UNITED STATES
SECURITIES AND EXCHANGE COMMISSION
Washington, D.C. 20549
 
FORM 8-K
 
 
CURRENT REPORT
Pursuant to Section 13 or 15(d)
of the Securities Exchange Act of 1934

Date of Report (Date of earliest event reported): May 5, 2015
  
 

zulily, inc.
(Exact name of registrant as specified in its charter)
  
 
 
 
Delaware
 
001-36188
 
27-1202150
 
 
(State or other jurisdiction of incorporation)
 
(Commission File Number)
 
(IRS Employer Identification No.)
 
 
 
 
 
 
 
 
 
2601 Elliott Avenue, Suite 200
 
 
 
Seattle, Washington
 
98121
 
 
(Address of principal executive offices)
 
(Zip Code)
 

Registrant’s telephone number, including area code: (877) 779-5614
 
 
 
Check the appropriate box below if the Form 8-K filing is intended to simultaneously satisfy the filing obligation of the registrant under any of the following provisions:
¨
 
Written communications pursuant to Rule 425 under the Securities Act (17 CFR 230.425)
¨
 
Soliciting material pursuant to Rule 14a-12 under the Exchange Act (17 CFR 240.14a-12)
¨
 
Pre-commencement communications pursuant to Rule 14d-2(b) under the Exchange Act (17 CFR 240.14d-2(b))
¨
 
Pre-commencement communications pursuant to Rule 13e-4(c) under the Exchange Act (17 CFR 240.13e-4(c))
 
 






Item 5.02.
Departure of Directors or Certain Officers; Election of Directors; Appointment of Certain Officers; Compensatory Arrangements of Certain Officers.
On May 5, 2015, zulily, inc. (the “Company”) announced that Brian Swartz has been appointed as the Company’s Senior Vice President and Chief Financial Officer. Mr. Swartz will commence his employment on June 1, 2015. As of such date, Tad Larsen will no longer serve as the Company’s interim principal accounting officer and interim principal financial officer but shall remain the Company’s Vice President of Accounting.

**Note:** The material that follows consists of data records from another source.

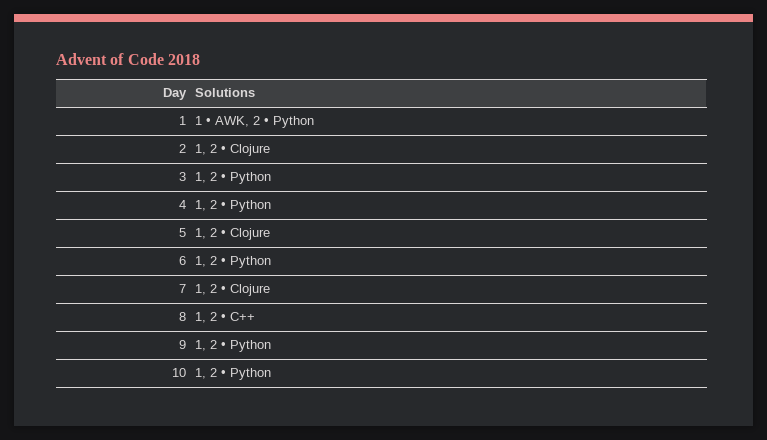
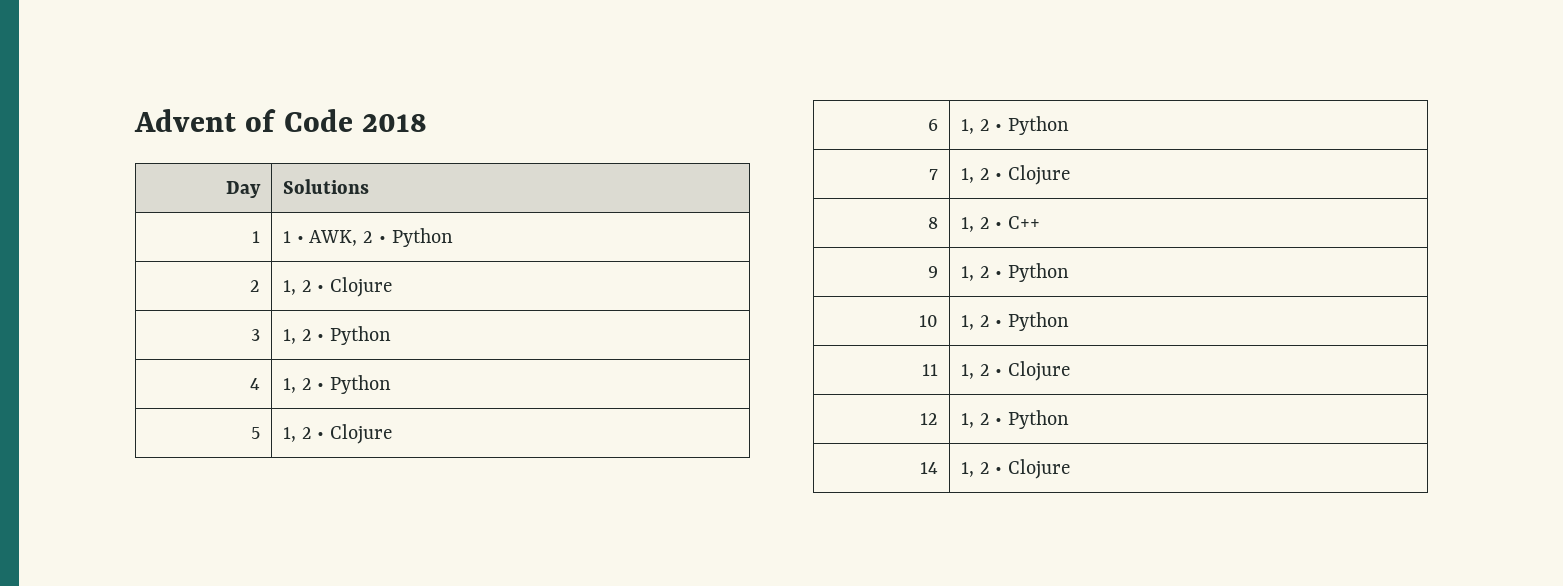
+ 11 | 1, 2 • Clojure
+ 12 | 1, 2 • Python
+ 14 | 1, 2 • Clojure

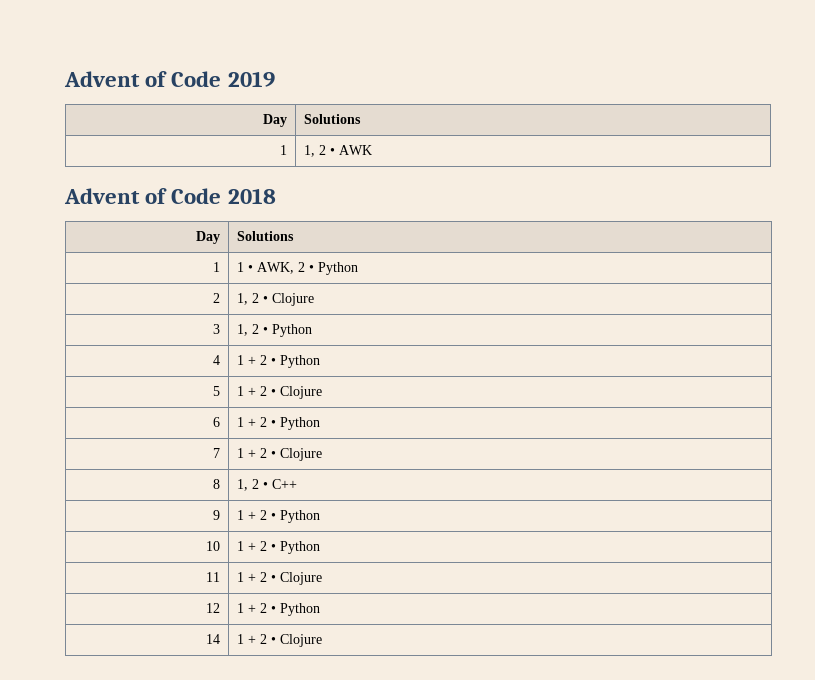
+ Advent of Code 2019
+ Day | Solutions
+ 1 | 1, 2 • AWK
- 4 | 1, 2 • Python
+ 4 | 1 + 2 • Python
- 5 | 1, 2 • Clojure
+ 5 | 1 + 2 • Clojure
- 6 | 1, 2 • Python
+ 6 | 1 + 2 • Python
- 7 | 1, 2 • Clojure
+ 7 | 1 + 2 • Clojure
- 9 | 1, 2 • Python
+ 9 | 1 + 2 • Python
- 10 | 1, 2 • Python
+ 10 | 1 + 2 • Python
- 11 | 1, 2 • Clojure
+ 11 | 1 + 2 • Clojure
- 12 | 1, 2 • Python
+ 12 | 1 + 2 • Python
- 14 | 1, 2 • Clojure
+ 14 | 1 + 2 • Clojure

From February 2007 to April 2015, Mr. Swartz, age 42, served in a variety of finance roles at Apollo Education Group, Inc., a private-sector education company, most recently as Senior Vice President and Chief Financial Officer. Prior to that, Mr. Swartz was with EaglePicher Incorporated, a technology and industrial products and services company, from 2002 to 2006, as its Vice-President and Corporate Controller. From 1994 to 2002, Mr. Swartz was at Arthur Andersen, LLP. Mr. Swartz serves on the Board of Directors and executive committees of the Phoenix Children’s Hospital Foundation and the Greater Phoenix Chamber of Commerce. He also serves as the Board Chairman for the Phoenix Children’s Hospital Foundation. Mr. Swartz graduated from the University of Arizona with a B.S. in Accounting. Mr. Swartz is a Certified Public Accountant.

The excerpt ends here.